DATA RECORDS

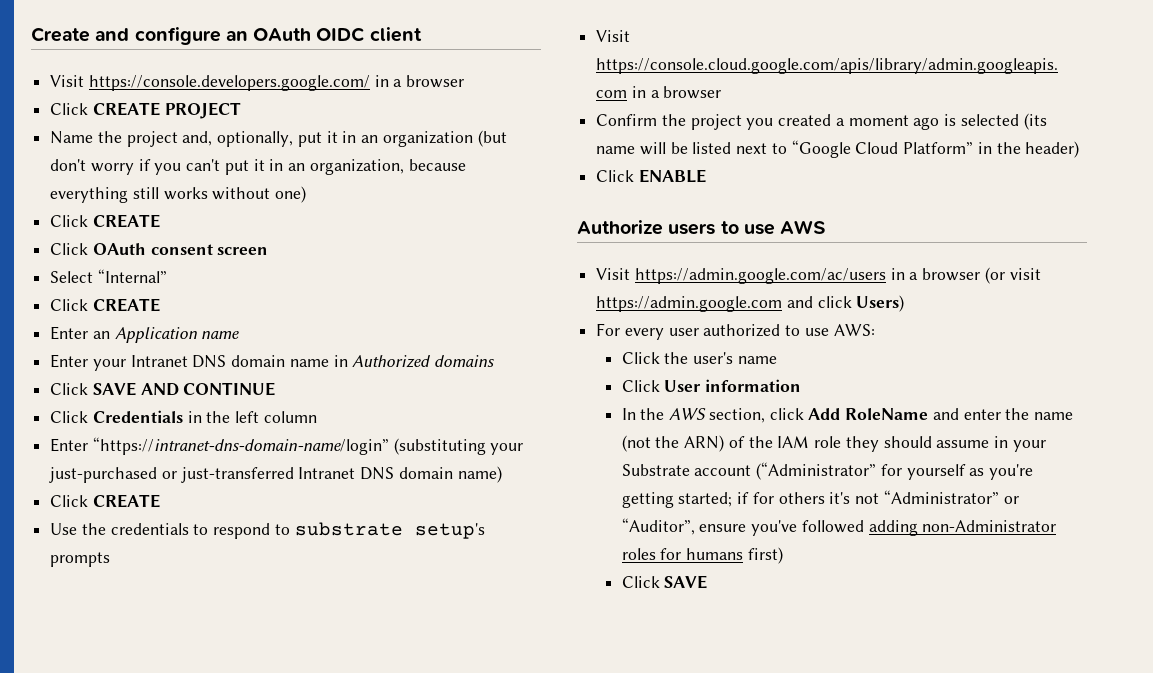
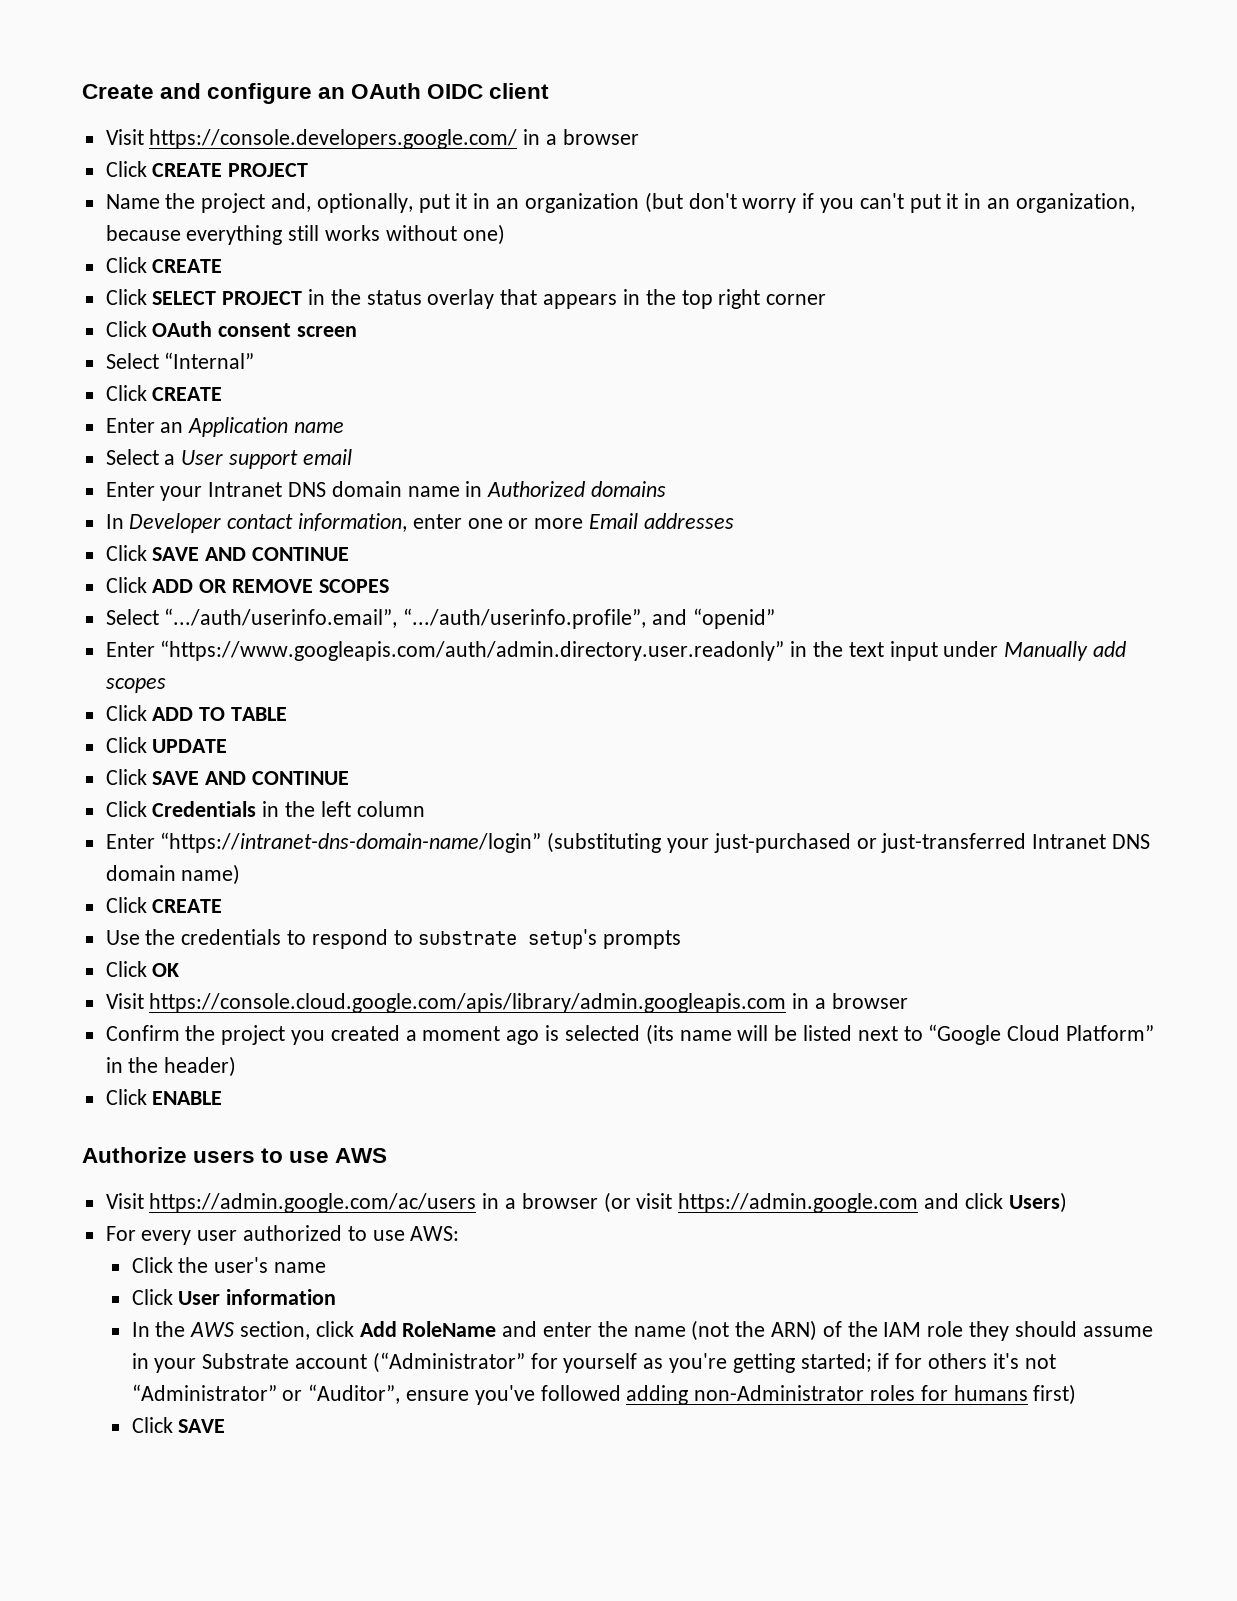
+ Click SELECT PROJECT in the status overlay that appears in the top right corner
+ Select a User support email
+ In Developer contact information, enter one or more Email addresses
+ Click SAVE AND CONTINUE
+ Click ADD OR REMOVE SCOPES
+ Select “.../auth/userinfo.email”, “.../auth/userinfo.profile”, and “openid”
+ Enter “https://www.googleapis.com/auth/admin.directory.user.readonly” in the text input under Manually add scopes
+ Click ADD TO TABLE
+ Click UPDATE
+ Click OK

WORK INSTRUCTION
Could the data above be repeated exactly, with every picture dropped?

RESPONSE FOR THIS EXERCISE
+ Click SELECT PROJECT in the status overlay that appears in the top right corner
+ Select a User support email
+ In Developer contact information, enter one or more Email addresses
+ Click SAVE AND CONTINUE
+ Click ADD OR REMOVE SCOPES
+ Select “.../auth/userinfo.email”, “.../auth/userinfo.profile”, and “openid”
+ Enter “https://www.googleapis.com/auth/admin.directory.user.readonly” in the text input under Manually add scopes
+ Click ADD TO TABLE
+ Click UPDATE
+ Click OK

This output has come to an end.